The thyroid gland is located in the center of the neck, in front of the trachea (windpipe) and just below the Adam’s apple. The thyroid has a left and a right lobe, which give the gland a butterfly-shaped appearance. The two lobes are connected by a thin strip of thyroid tissue called the isthmus.
The thyroid gland is one of the most important glands in the endocrine system. It uses iodine from food intake to make the hormone thyroxine, which helps regulate body metabolism, bone loss, temperature, heart rate and how forcefully the heart contracts. It also affects growth rate, how quickly food moves through the digestive tract, and how quickly sugar is made and used by the body.
Thyroxine is stored in the thyroid gland and released, as needed, into the blood stream. The release of thyroxine is actually controlled by the pituitary gland, which is located in the brain. The pituitary gland makes the hormone called thyroid stimulating hormone (TSH), which is responsible for stimulating the thyroid to make and release thyroxine. When there is enough or too much thyroxine in the body, the pituitary gland stops releasing TSH. When a patient has a hyperactive thyroid, the effects of the thyroid function are increased.
When a patient has an underactive thyroid, the effects of thyroid function are slowed down. For example, a person with a hyperactive thyroid may experience an increased heart rate or an increased body metabolism, leading to unexplained weight loss. A person with an underactive thyroid may feel extra tired and experience unexplained weight gain.
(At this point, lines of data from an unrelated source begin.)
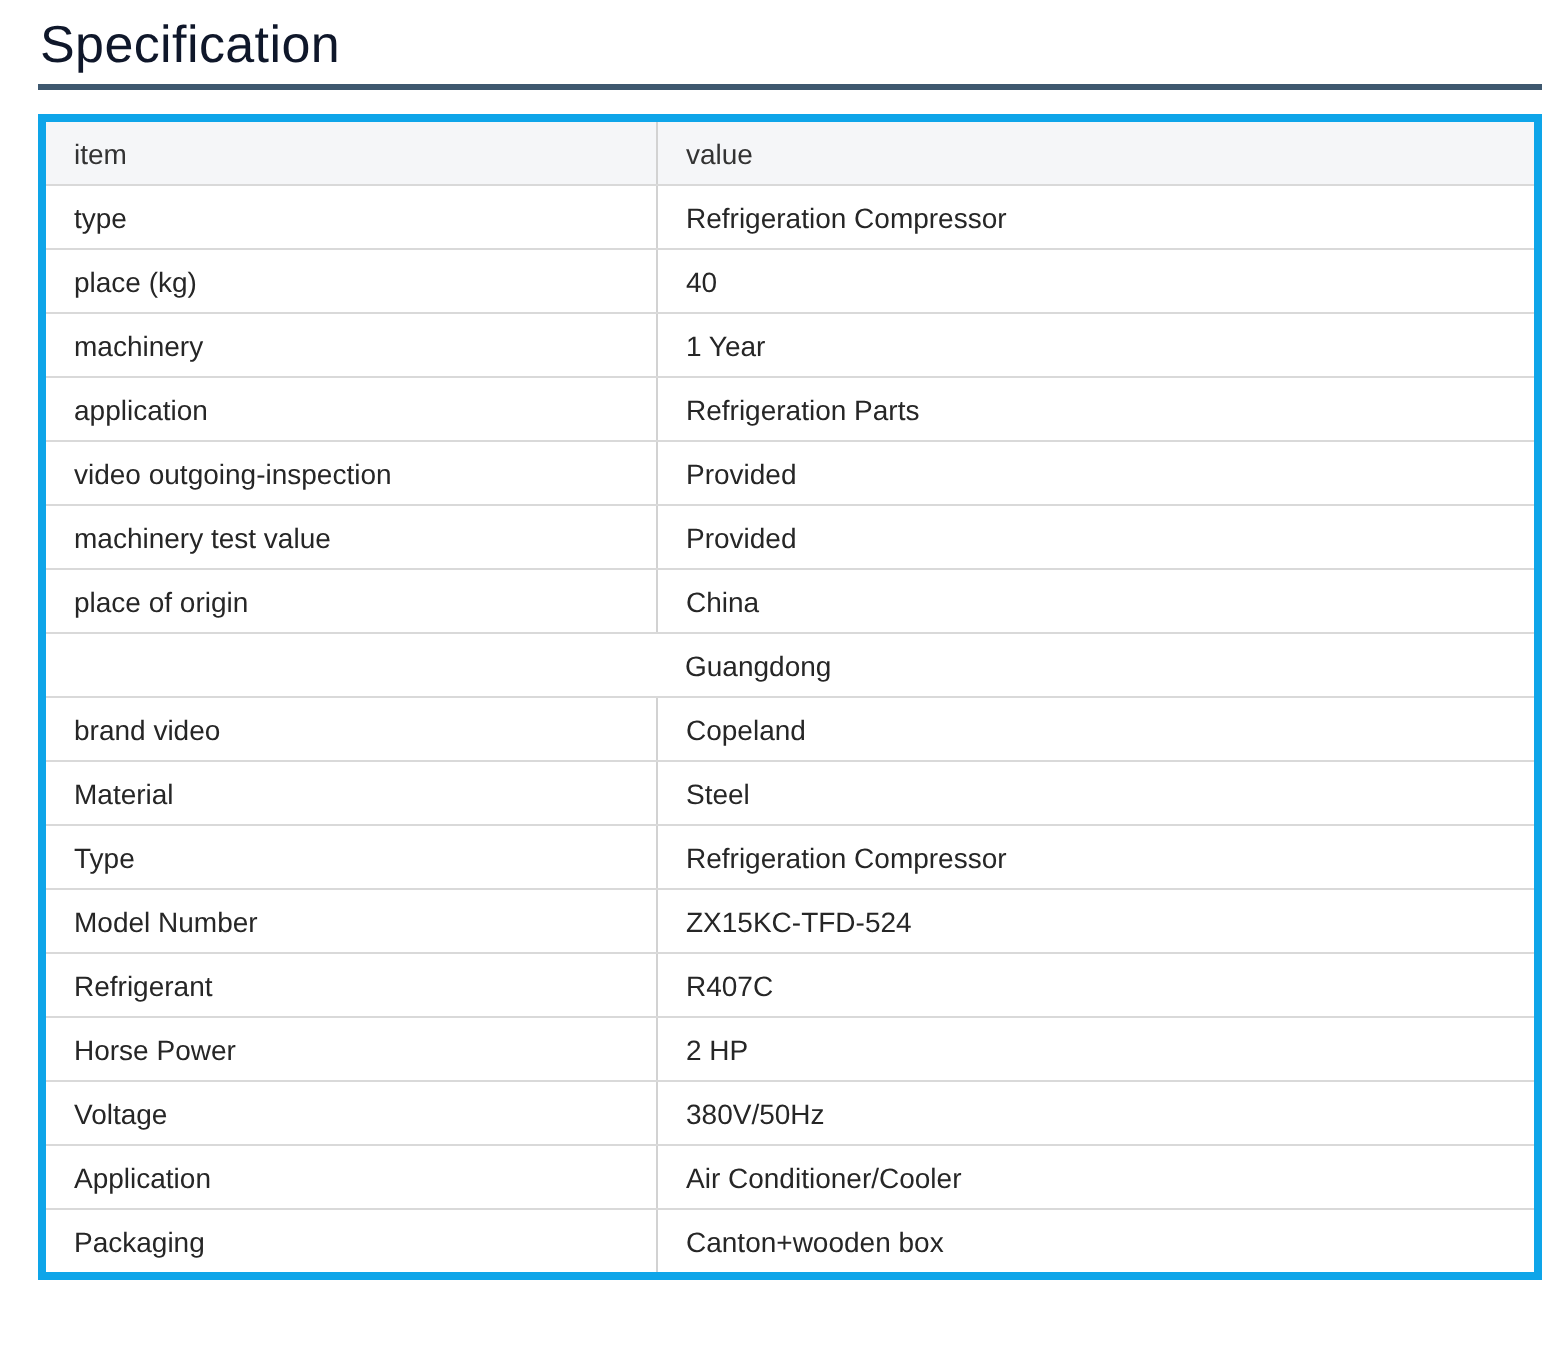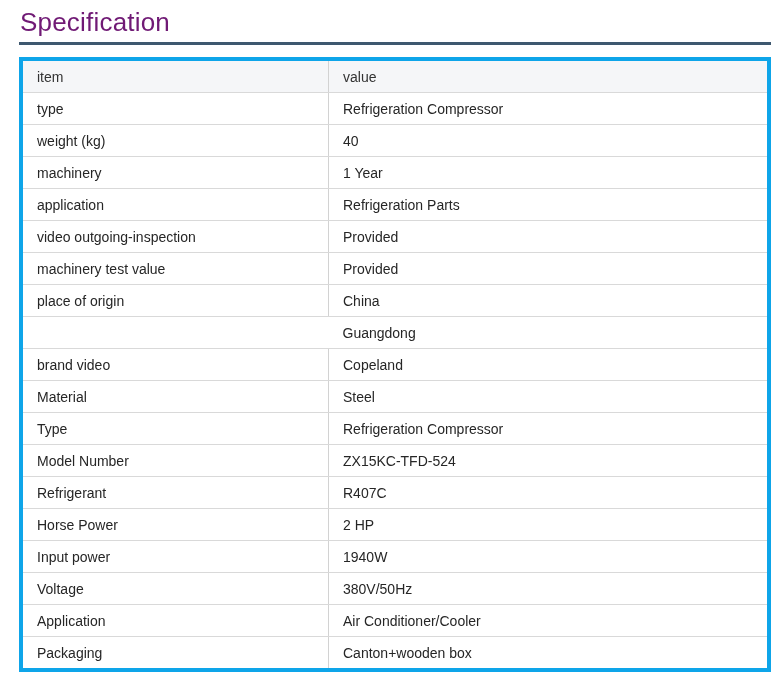--- a/index.html
+++ b/index.html
@@ -21,7 +21,7 @@
   .page-title {
     font-size: 26px;
     font-weight: 400;
-    color: #701a75;
+    color: #0f172a;
     margin: 2px 0 0 1px;
     line-height: 36px;
     letter-spacing: 0.2px;

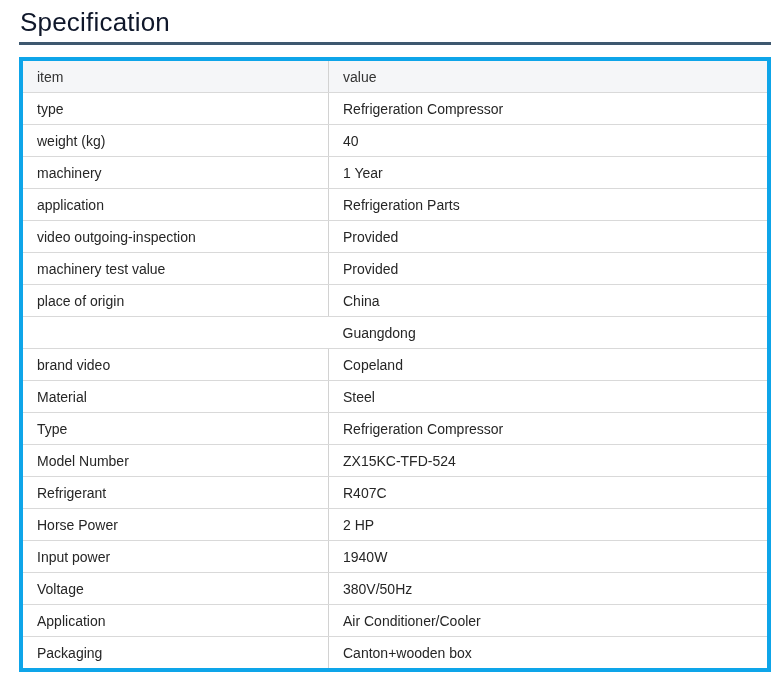--- a/index.html
+++ b/index.html
@@ -84,7 +84,7 @@
         <td class="col-value">Refrigeration Compressor</td>
       </tr>
       <tr>
-        <td class="col-item">weight (kg)</td>
+        <td class="col-item">place (kg)</td>
         <td class="col-value">40</td>
       </tr>
       <tr>

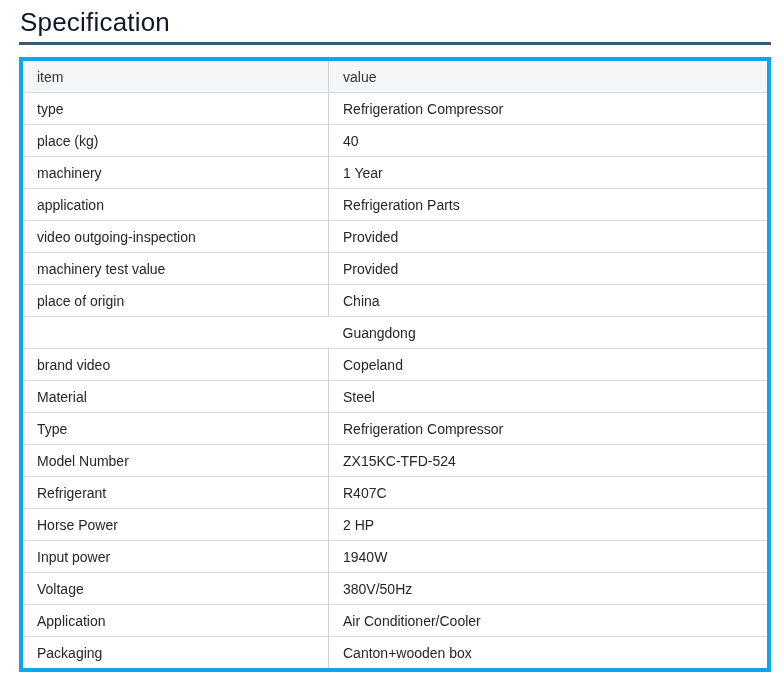--- a/index.html
+++ b/index.html
@@ -136,10 +136,6 @@
         <td class="col-value">2 HP</td>
       </tr>
       <tr>
-        <td class="col-item">Input power</td>
-        <td class="col-value">1940W</td>
-      </tr>
-      <tr>
         <td class="col-item">Voltage</td>
         <td class="col-value">380V/50Hz</td>
       </tr>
If a thyroid becomes cancerous, it may affect the lymph nodes located near the trachea and esophagus, as these lymph nodes are responsible for lymphatic drainage of the thyroid gland. If a thyroid becomes enlarged it may affect speech or the ability to talk or swallow. Two nerves that are involved in speech, called the recurrent laryngeal nerves, run right behind each thyroid lobe. These nerves enter the voice box near where the thyroid is closest to the trachea. These nerves help move the vocal chords and control the voice. Injury to or pressure on these nerves can cause hoarseness in the voice, and it can also cause the airway to close down, making breathing difficult. Also, external branches of the superior laryngeal nerve, which play a role in the pitch or volume of the voice, cross just above the thyroid. Injury to these branches could cause a person’s voice to lower and make it difficult to raise his or her voice.